Task requirements. Check every line of the data for the word "size", and copy those that have it.

Given data.
• • •
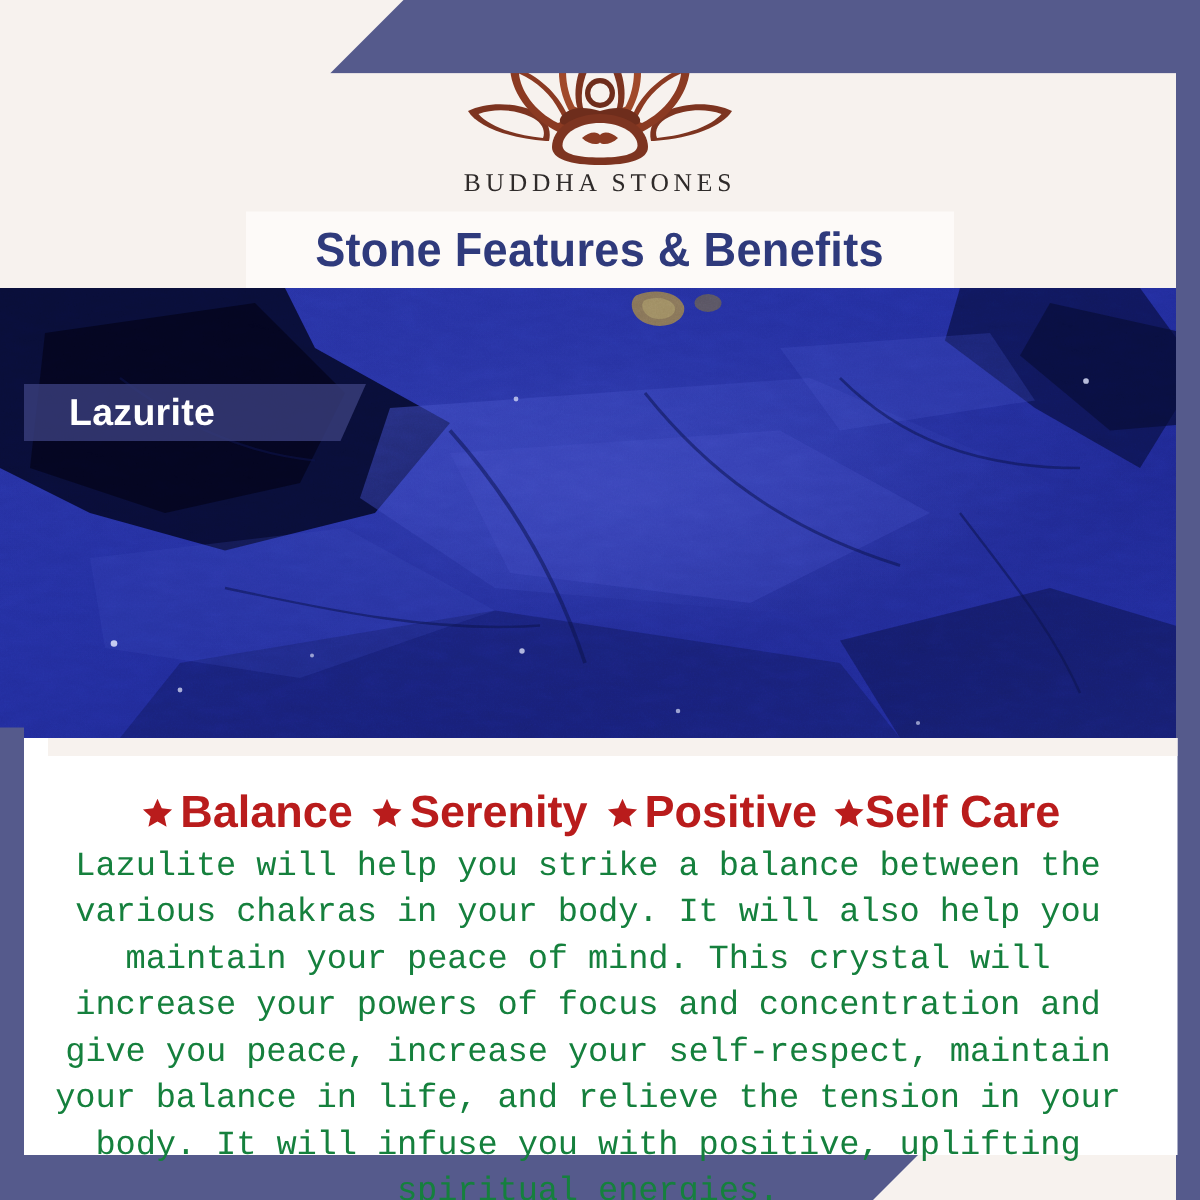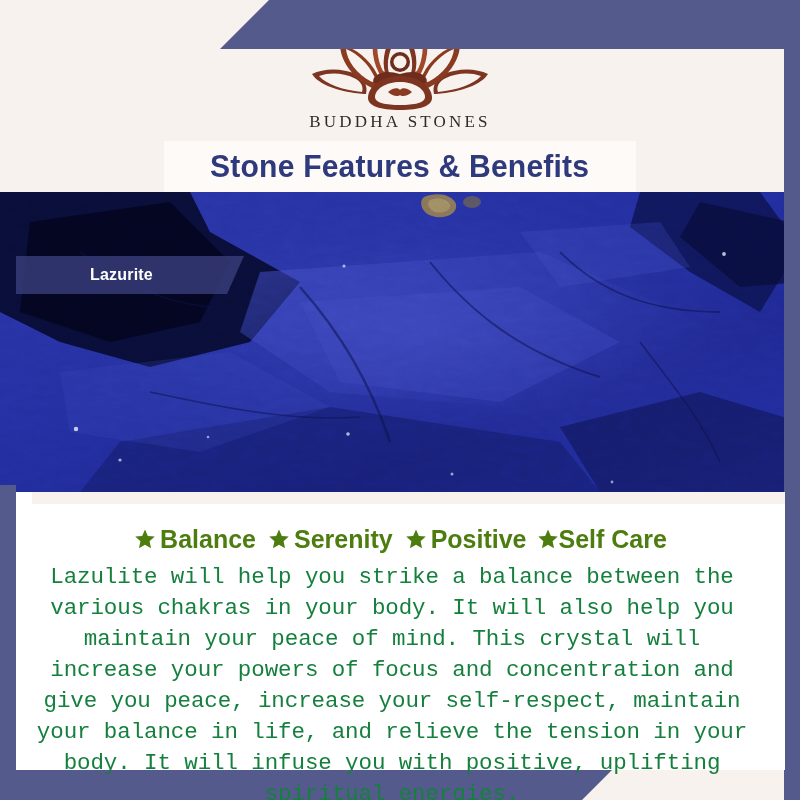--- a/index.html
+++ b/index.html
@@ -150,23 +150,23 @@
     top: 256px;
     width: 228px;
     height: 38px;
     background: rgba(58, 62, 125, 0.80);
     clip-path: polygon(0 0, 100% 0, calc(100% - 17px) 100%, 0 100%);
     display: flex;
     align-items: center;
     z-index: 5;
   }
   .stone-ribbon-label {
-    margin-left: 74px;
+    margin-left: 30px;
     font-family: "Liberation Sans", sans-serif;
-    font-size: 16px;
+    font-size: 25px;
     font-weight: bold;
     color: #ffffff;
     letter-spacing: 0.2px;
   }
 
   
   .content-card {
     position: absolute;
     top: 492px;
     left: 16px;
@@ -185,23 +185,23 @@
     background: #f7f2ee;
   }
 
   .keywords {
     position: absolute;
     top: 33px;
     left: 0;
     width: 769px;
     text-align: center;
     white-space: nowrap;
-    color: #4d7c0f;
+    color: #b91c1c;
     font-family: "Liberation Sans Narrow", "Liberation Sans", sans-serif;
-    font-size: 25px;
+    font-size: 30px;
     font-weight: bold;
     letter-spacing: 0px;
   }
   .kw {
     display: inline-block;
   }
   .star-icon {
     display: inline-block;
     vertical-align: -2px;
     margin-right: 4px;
• • •
Answer below.
-    font-size: 16px;
+    font-size: 25px;
-    font-size: 25px;
+    font-size: 30px;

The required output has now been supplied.